▸ **Exercise aim**:
Every line that contains "none" must be located and copied from the data.

▸ **Web page edit records**:
+---+

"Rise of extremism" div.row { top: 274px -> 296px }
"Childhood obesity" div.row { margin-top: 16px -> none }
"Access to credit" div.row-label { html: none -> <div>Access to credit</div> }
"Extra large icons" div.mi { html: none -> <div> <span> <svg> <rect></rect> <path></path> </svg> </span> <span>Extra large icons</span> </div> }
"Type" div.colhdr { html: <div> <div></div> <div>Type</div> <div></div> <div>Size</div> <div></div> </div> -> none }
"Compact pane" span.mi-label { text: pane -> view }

+---+

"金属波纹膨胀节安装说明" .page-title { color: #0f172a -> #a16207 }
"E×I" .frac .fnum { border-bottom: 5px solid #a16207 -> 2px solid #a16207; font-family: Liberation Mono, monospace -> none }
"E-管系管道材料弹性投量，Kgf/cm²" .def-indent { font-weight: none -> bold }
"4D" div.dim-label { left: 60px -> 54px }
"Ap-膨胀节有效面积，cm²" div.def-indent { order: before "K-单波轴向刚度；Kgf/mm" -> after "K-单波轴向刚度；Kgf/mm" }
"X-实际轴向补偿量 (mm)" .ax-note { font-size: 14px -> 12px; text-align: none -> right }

+---+

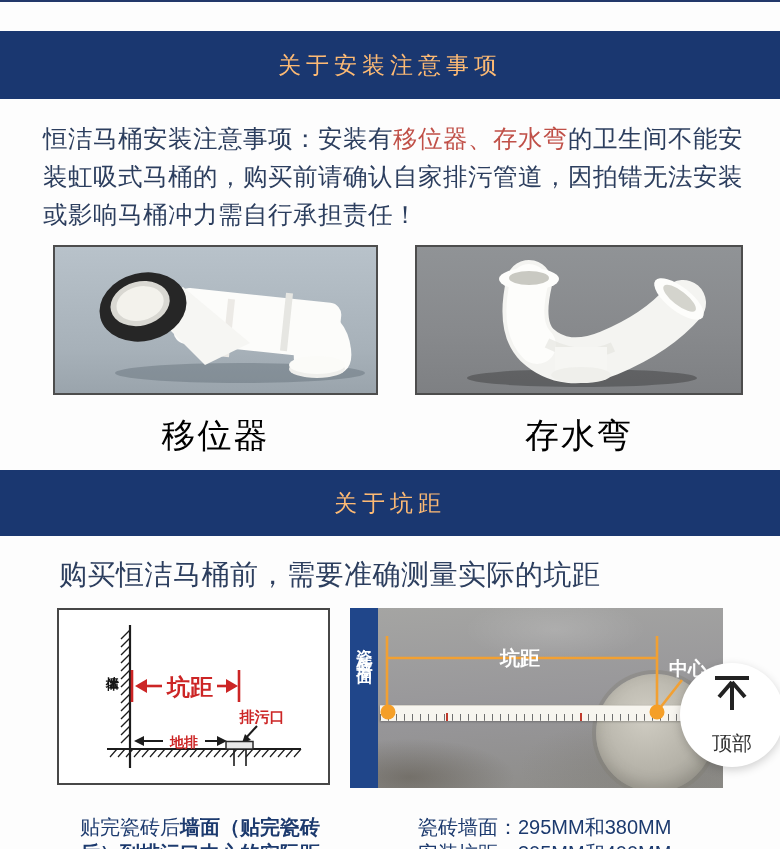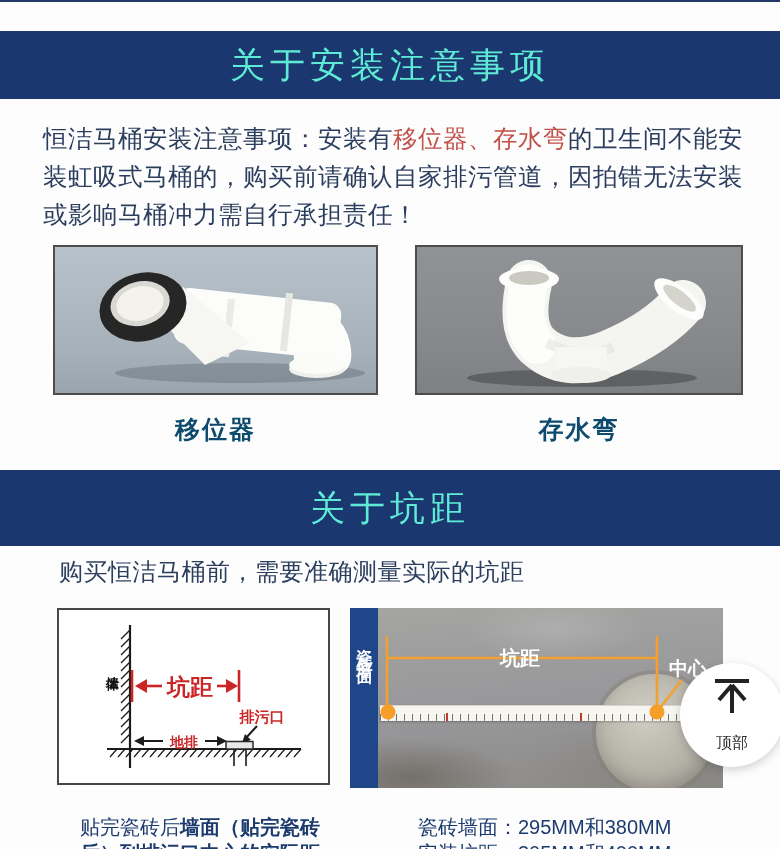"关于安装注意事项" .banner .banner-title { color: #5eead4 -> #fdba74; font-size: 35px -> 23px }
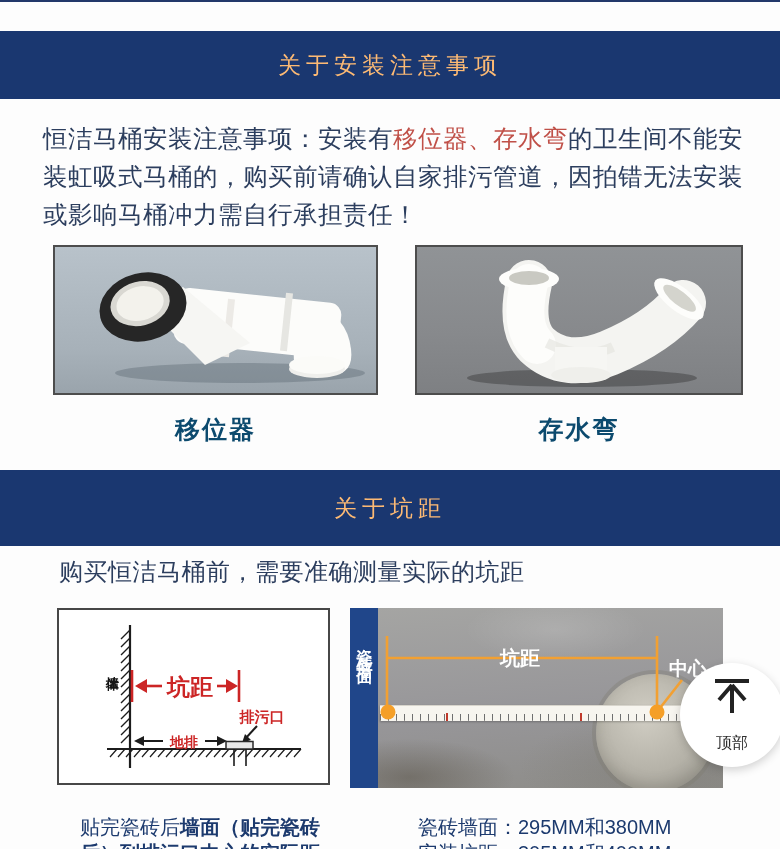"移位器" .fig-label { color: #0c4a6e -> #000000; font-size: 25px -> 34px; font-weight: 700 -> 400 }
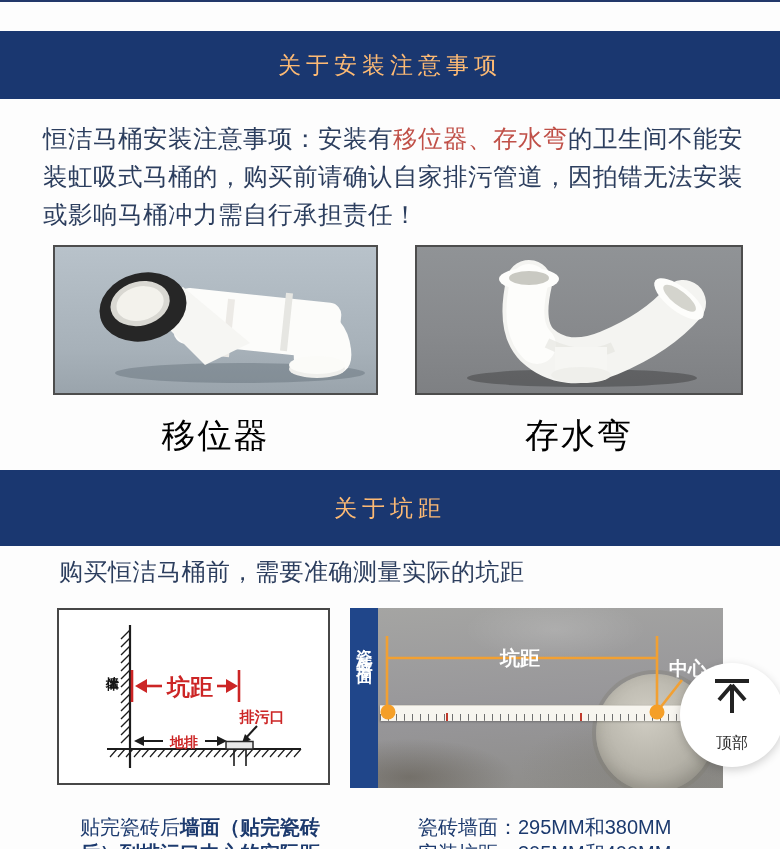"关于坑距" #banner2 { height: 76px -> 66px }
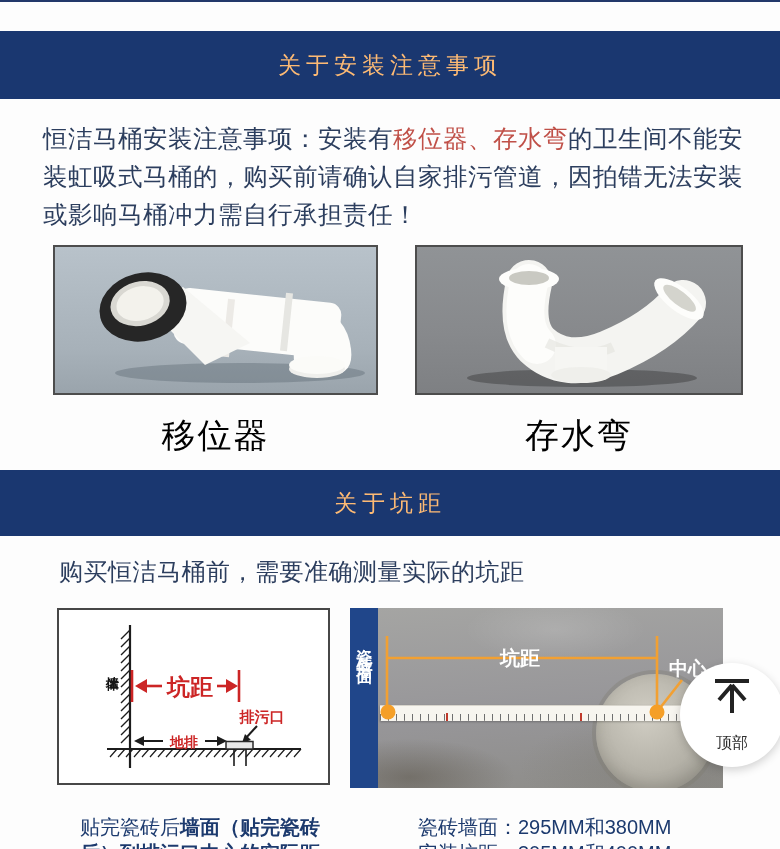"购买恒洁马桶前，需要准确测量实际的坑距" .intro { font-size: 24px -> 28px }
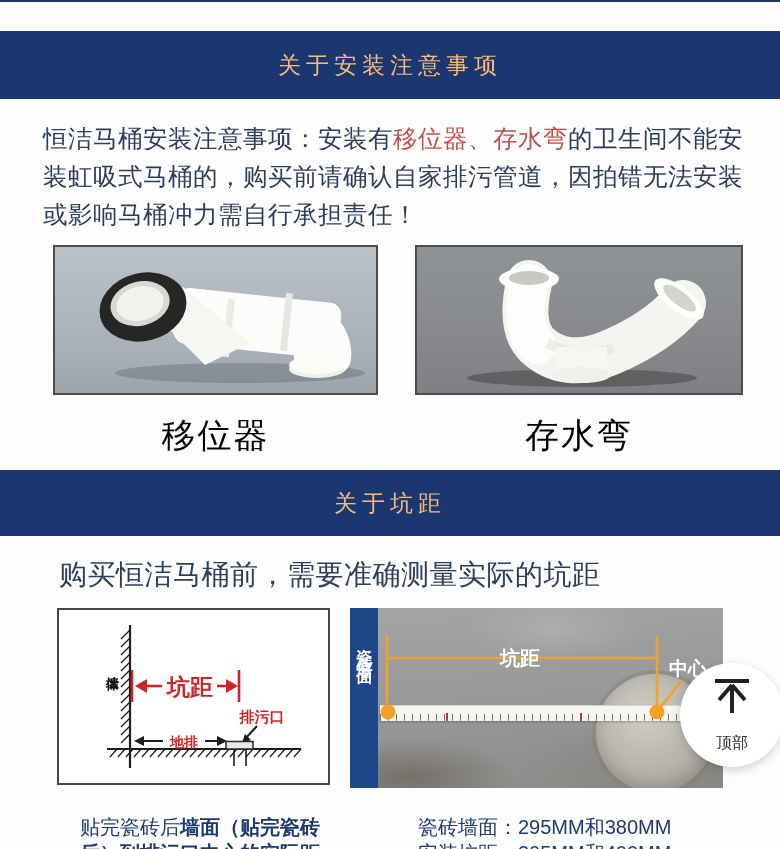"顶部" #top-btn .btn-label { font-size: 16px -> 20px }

+---+

▸ **Expected answer**:
"Childhood obesity" div.row { margin-top: 16px -> none }
"Access to credit" div.row-label { html: none -> <div>Access to credit</div> }
"Extra large icons" div.mi { html: none -> <div> <span> <svg> <rect></rect> <path></path> </svg> </span> <span>Extra large icons</span> </div> }
"Type" div.colhdr { html: <div> <div></div> <div>Type</div> <div></div> <div>Size</div> <div></div> </div> -> none }
"E×I" .frac .fnum { border-bottom: 5px solid #a16207 -> 2px solid #a16207; font-family: Liberation Mono, monospace -> none }
"E-管系管道材料弹性投量，Kgf/cm²" .def-indent { font-weight: none -> bold }
"X-实际轴向补偿量 (mm)" .ax-note { font-size: 14px -> 12px; text-align: none -> right }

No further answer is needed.